Introduction:
Adult T-cell leukemia (ATL) is an aggressive form of malignancy caused by human T-
cell lymphotropic virus 1 (HTLV-1). Currently, there is no effective treatment for ATL. Thymoquinone has
been reported to have anti-cancer properties.
Objective:
The aim of this study is to investigatthe effects of TQ on proliferation, apoptosis induction and the
underlying mechanism of action in both HTLV-1 positive (C91-PL and HuT-102) and HTLV-1 negative (CEM
and Jurkat) malignant T-lymphocytes.
Materials and Methods:
Cells were incubated with different thymoquinone concentrations for 24h. Cell cytotoxicity
was assayed using the CytoTox 96® Non-Radioactive Cytotoxicity Assay Kit.
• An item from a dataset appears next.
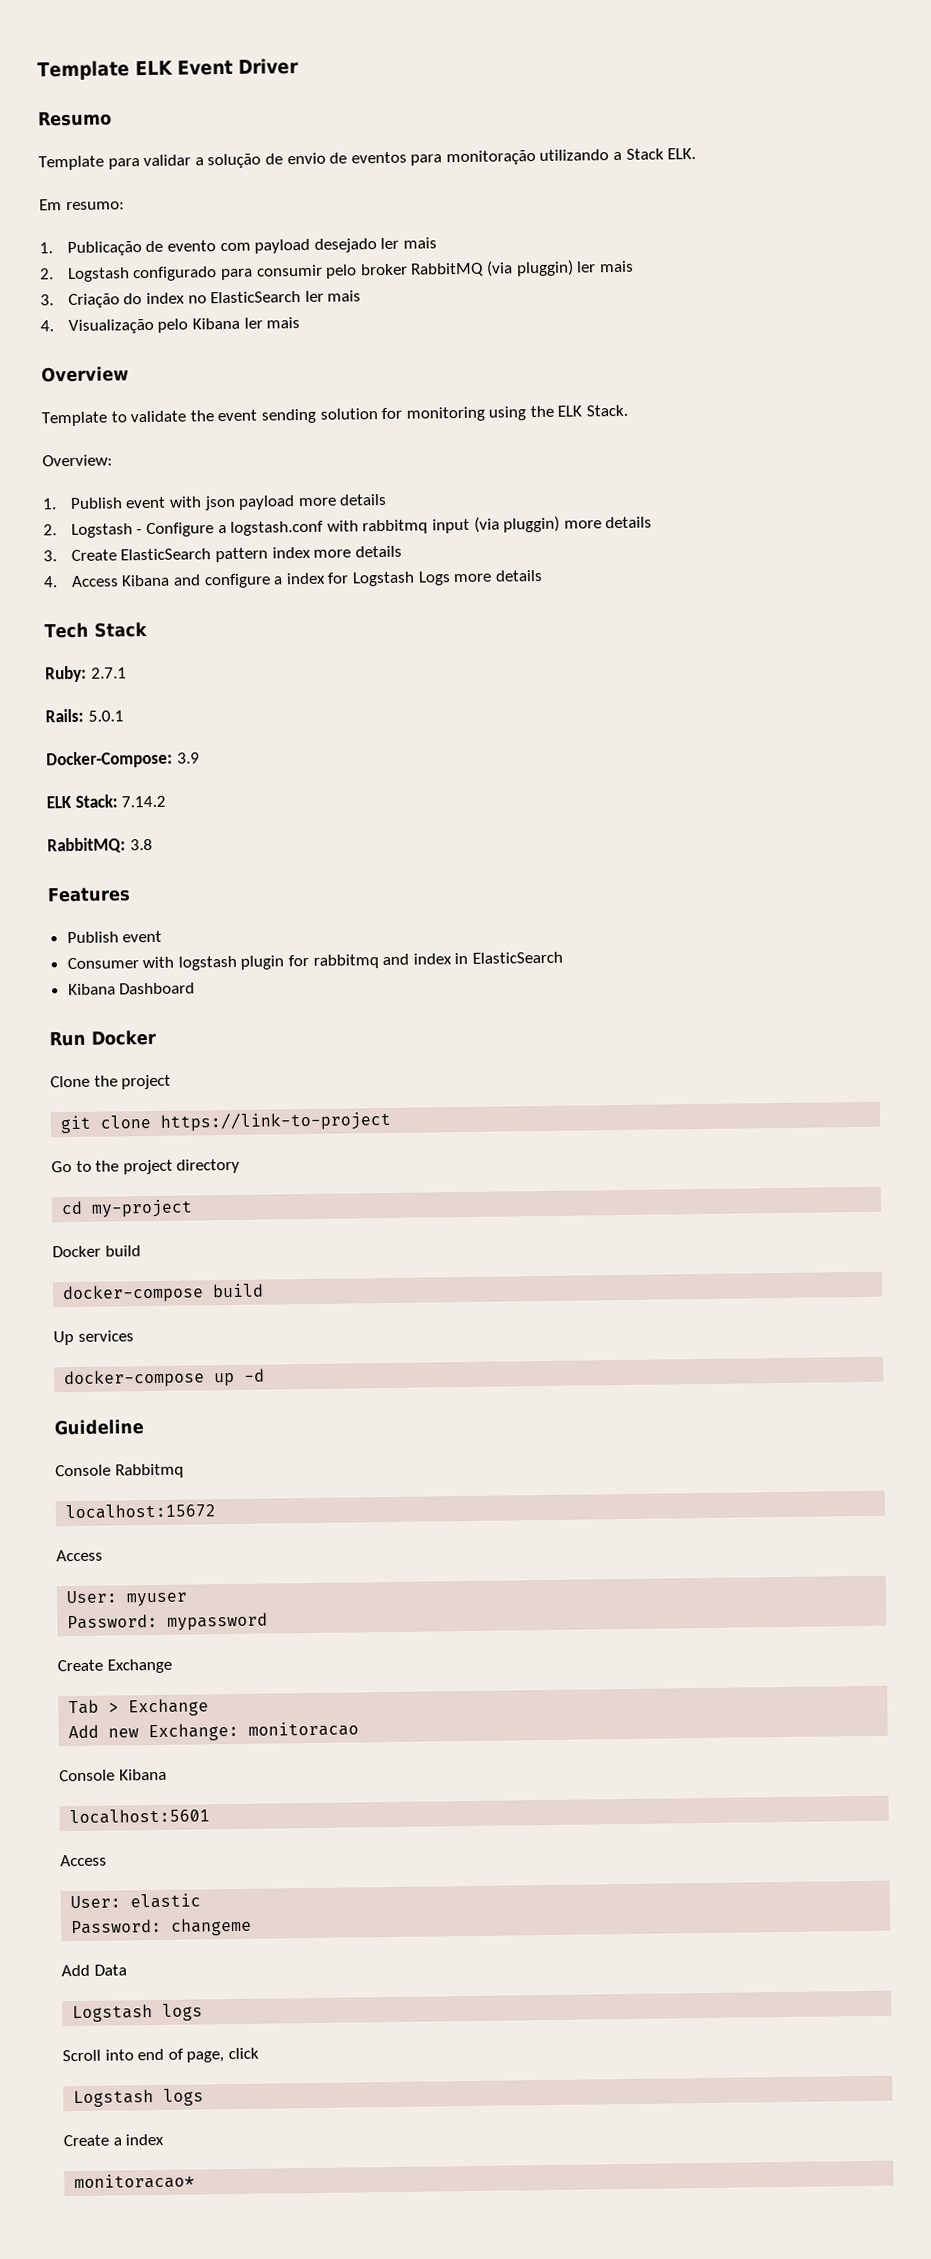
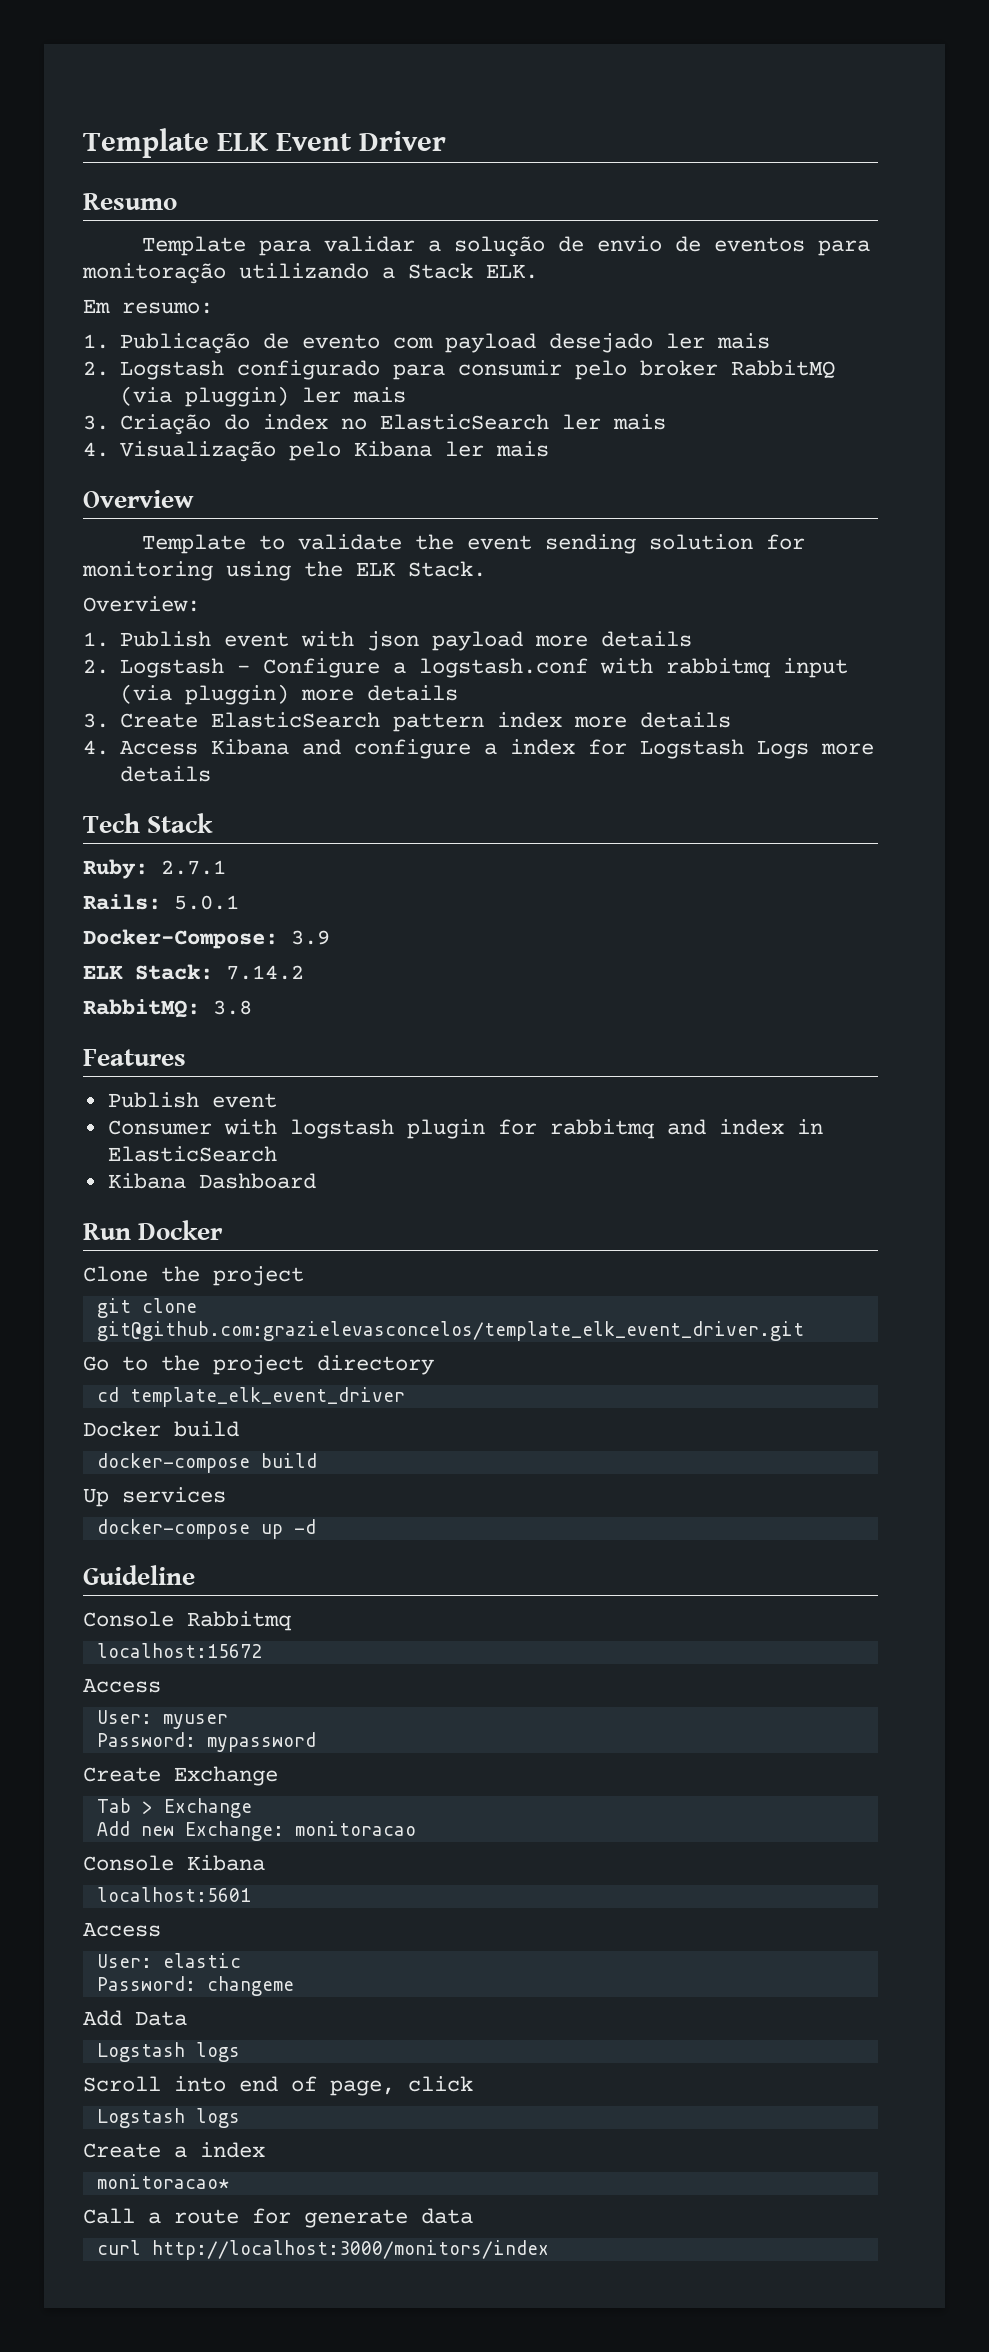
[160,1110,392,1132] https://link-to-project -> [96,1321,804,1341] git@github.com:grazielevasconcelos/template_elk_event_driver.git
[91,1199,194,1218] my-project -> [129,1387,405,1407] template_elk_event_driver
(196, 2181) none -> [83,2208,473,2228] [96,2240,549,2260] // Call a route for generate data // curl http://localhost:3000/monitors/index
Cell proliferation was determined
using CellTiter 96® Non-Radioactive Cell Proliferation. Cell cycle analysis was performed by staining
with propidium iodide. Apoptosis was assessed using cell death ELISA kit. The effect of TQ on p53, p21, Bcl-2
protein expression was determined using Western blot analysis while TGF mRNA expression was determined
by RT-PCR.
Results:
At non-cytotoxic concentrations of TQ, it resulted in the inhibition of proliferation in a dose dependent
manner. Flow cytometric analysis revealed a shift in the cell cycle distribution to the PreG1 phase which is a
marker of apoptosis. Also TQ increase DNA fragmentation. TQ mediated its anti-proliferative effect and apoptosis
induction by an up-regulation of TGFβ1, p53 and p21 and a down-regulation of TGF-α and Bcl-2α.
Conclusion:
Thymoquinone presents antiproliferative and proapoptotic effects in ATL cells. For this reason,
further research is required to investigate its possible application in the treatment of ATL.